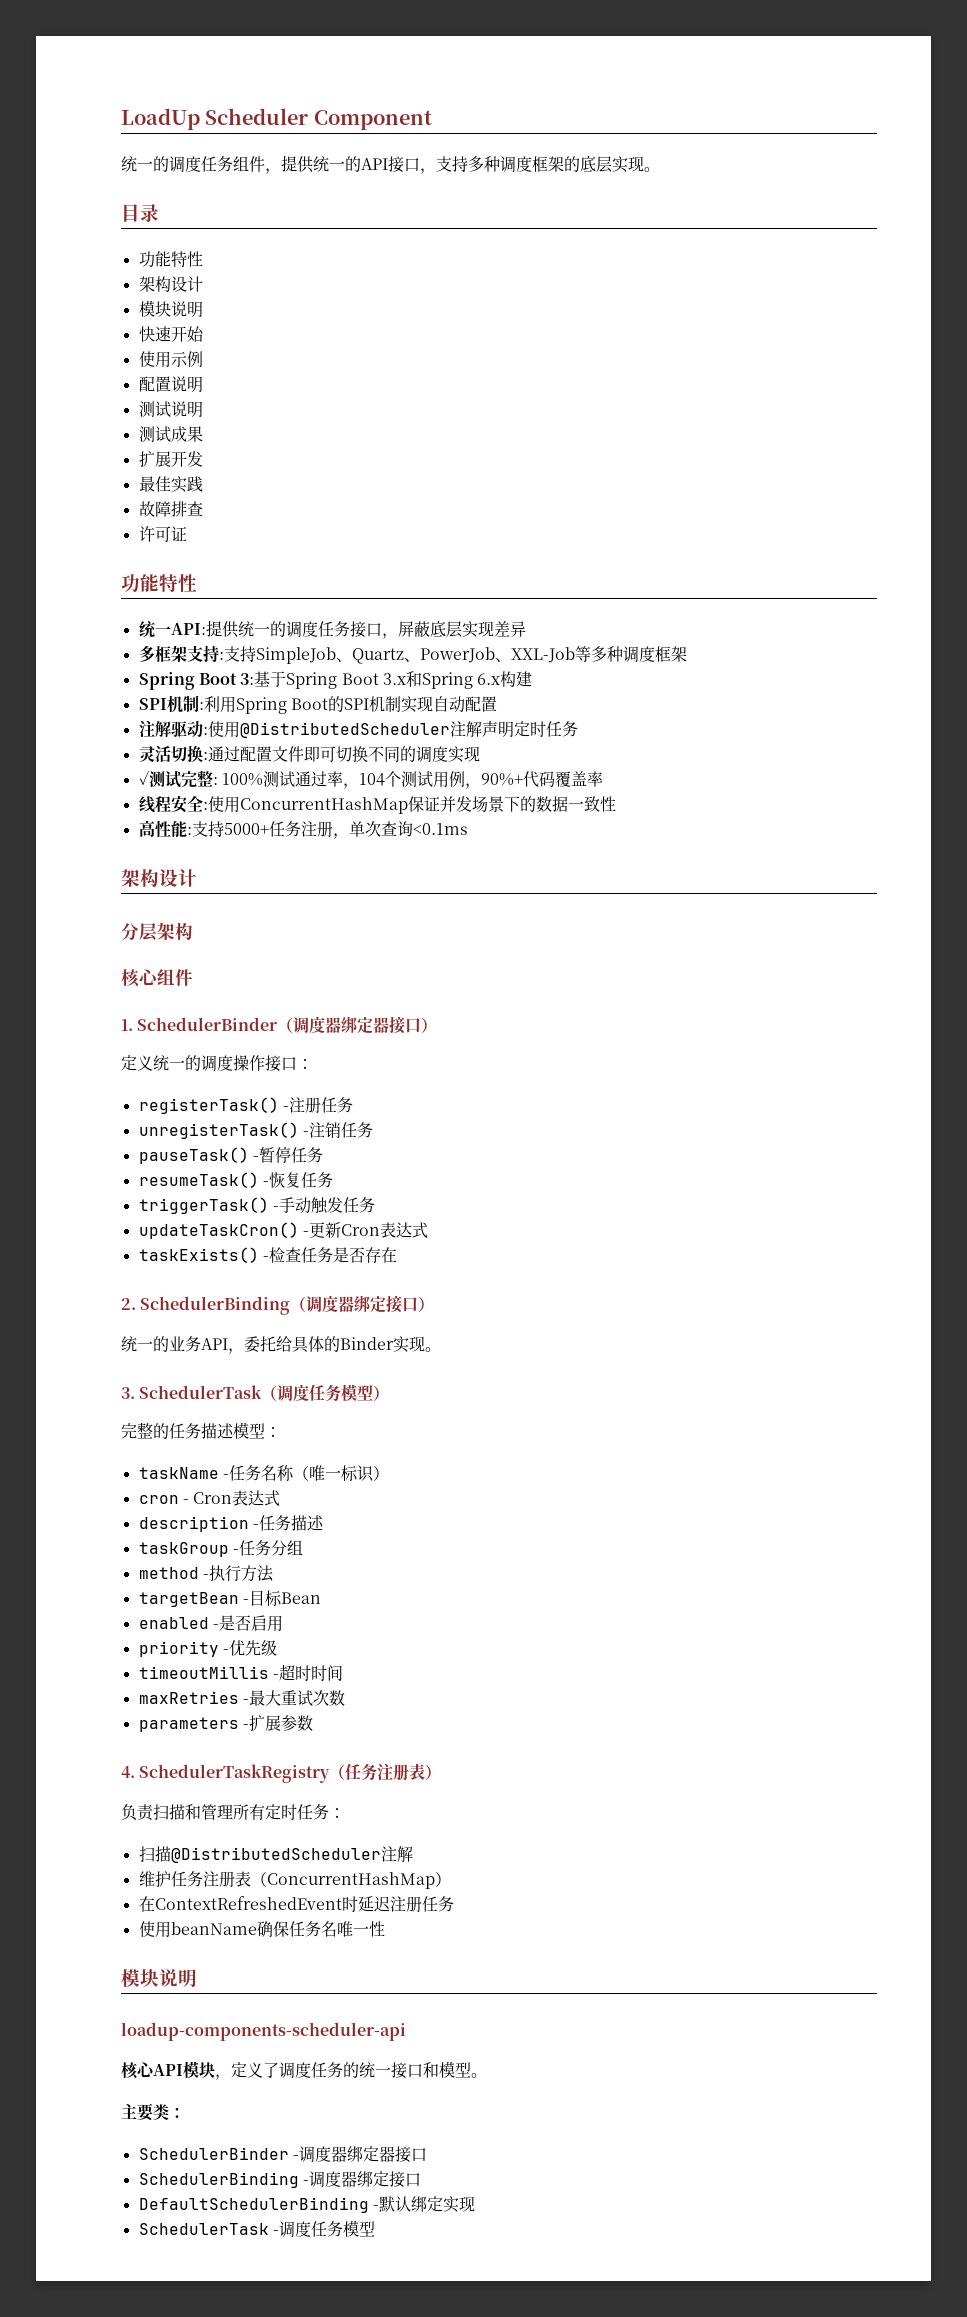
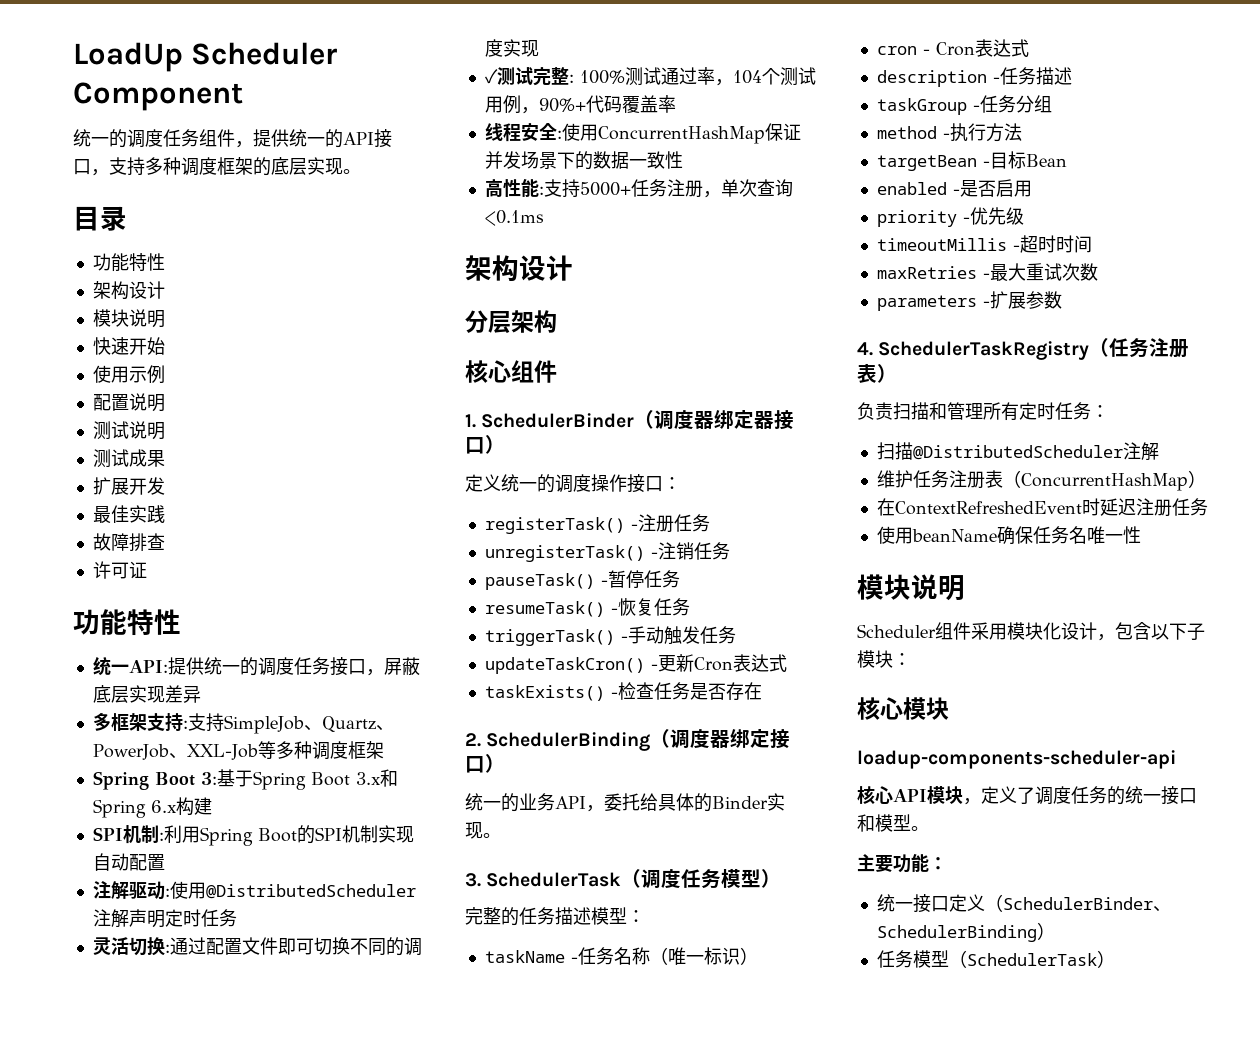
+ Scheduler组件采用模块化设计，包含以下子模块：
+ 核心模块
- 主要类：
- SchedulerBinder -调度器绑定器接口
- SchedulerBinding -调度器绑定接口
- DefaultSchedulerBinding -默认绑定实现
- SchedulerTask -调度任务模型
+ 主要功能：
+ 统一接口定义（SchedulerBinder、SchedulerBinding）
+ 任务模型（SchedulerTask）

* * * *

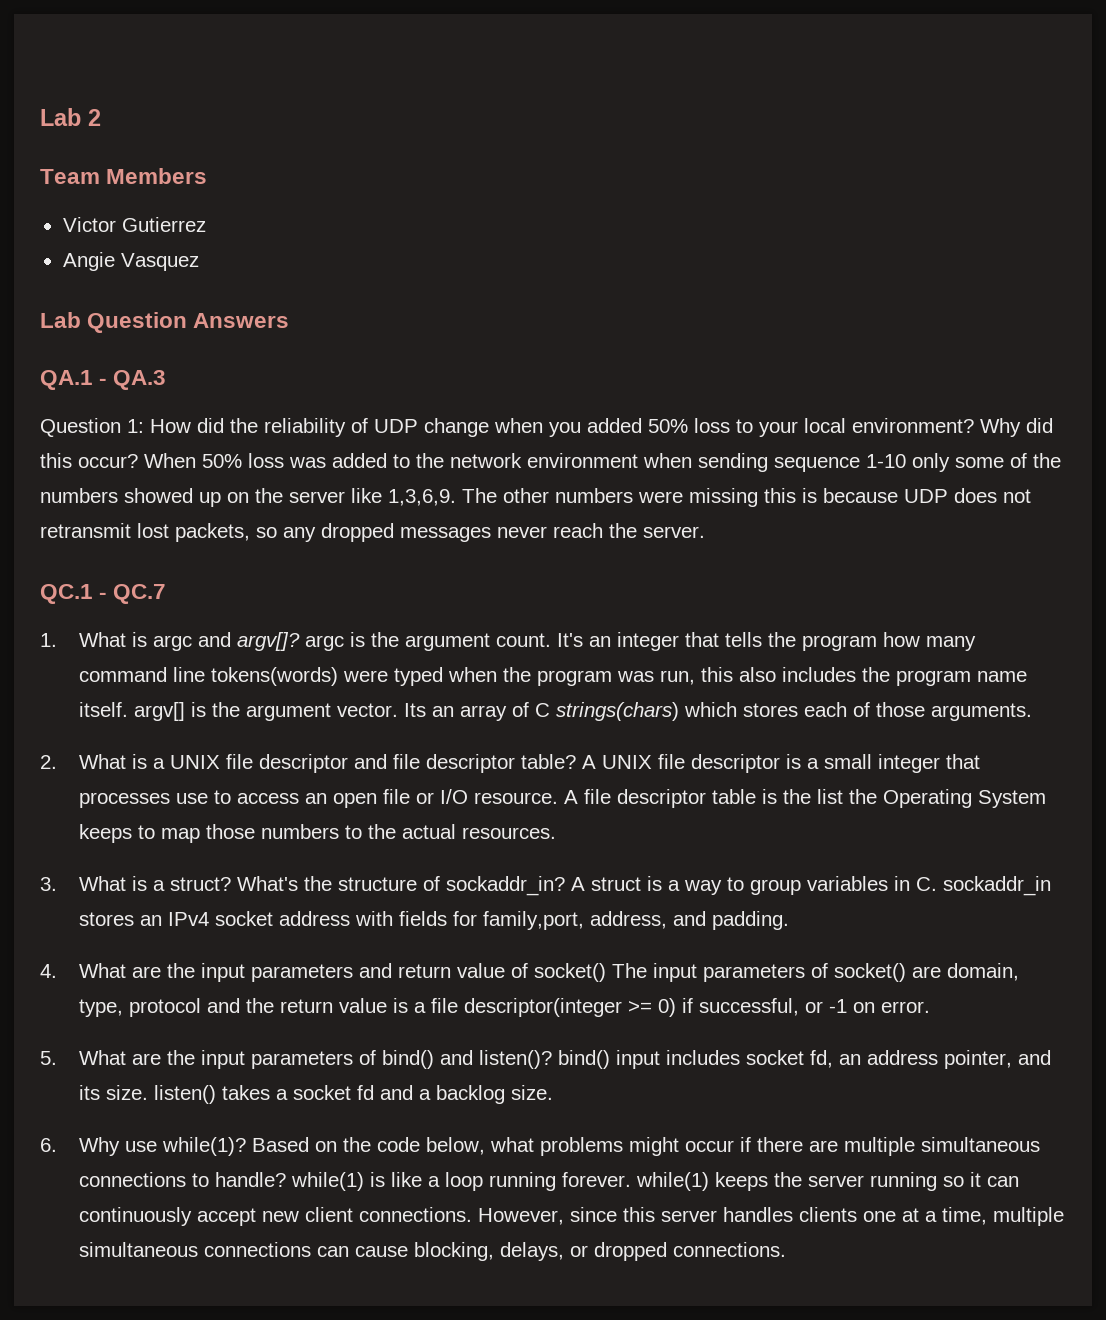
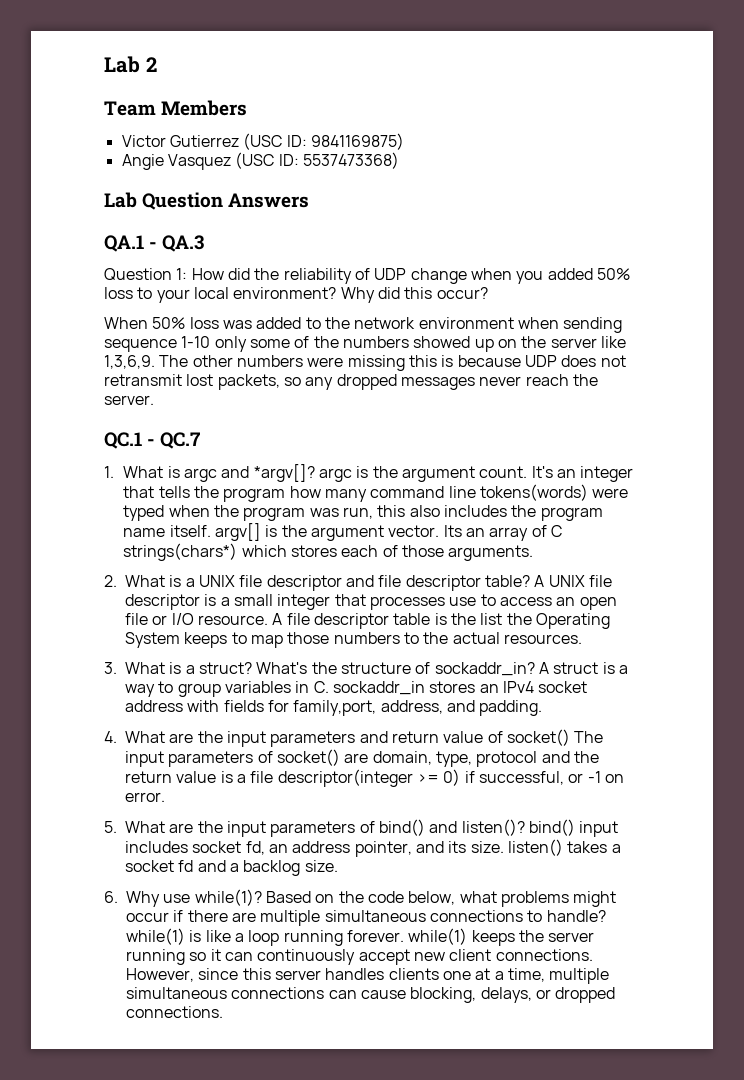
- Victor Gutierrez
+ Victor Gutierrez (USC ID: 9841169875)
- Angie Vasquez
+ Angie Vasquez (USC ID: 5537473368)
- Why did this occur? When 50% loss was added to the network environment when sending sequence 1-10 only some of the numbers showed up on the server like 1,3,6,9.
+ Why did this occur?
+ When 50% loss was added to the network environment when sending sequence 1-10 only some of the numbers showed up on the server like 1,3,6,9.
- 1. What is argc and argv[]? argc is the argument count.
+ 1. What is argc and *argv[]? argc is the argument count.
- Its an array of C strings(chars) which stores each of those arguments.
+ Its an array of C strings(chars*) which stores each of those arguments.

* * * *

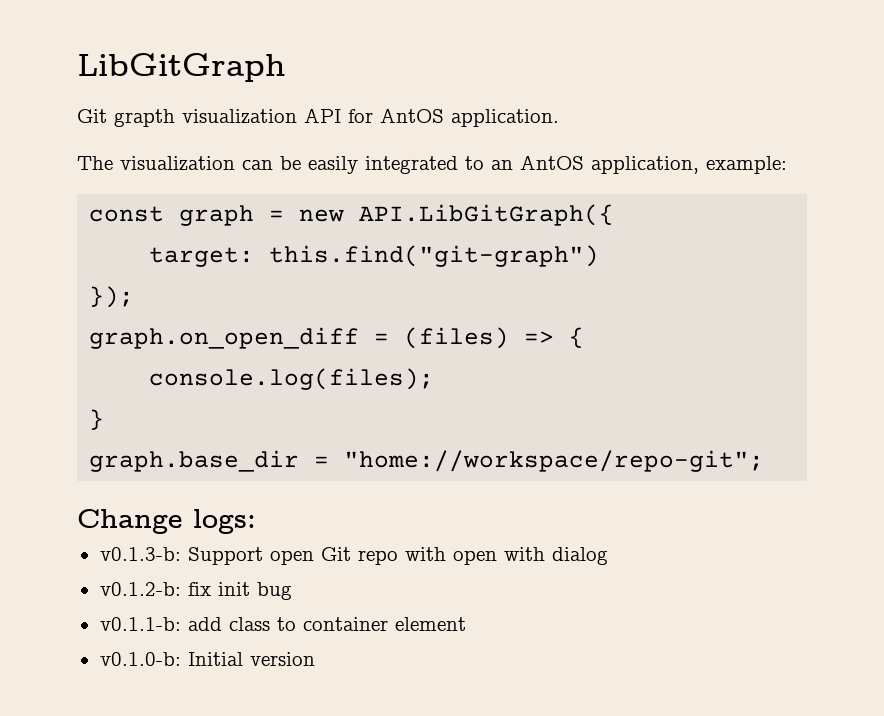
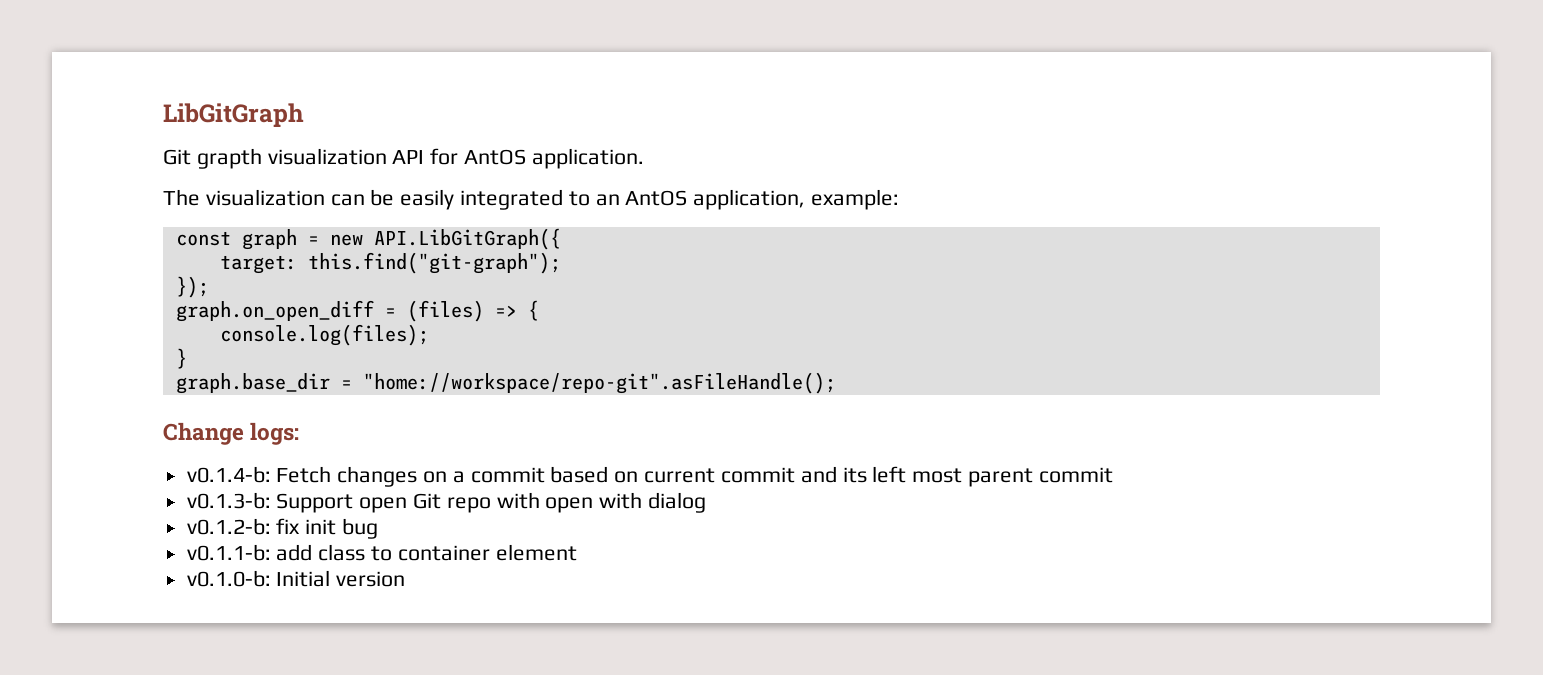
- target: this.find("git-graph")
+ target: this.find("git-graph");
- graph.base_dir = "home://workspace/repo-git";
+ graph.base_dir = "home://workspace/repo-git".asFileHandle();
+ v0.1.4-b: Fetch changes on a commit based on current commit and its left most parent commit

* * * *

# [YOUR GOAL]
How many lines in the data above contain the word "argv"? Reply with only that figure.

# [EXERCISE ANSWER]
2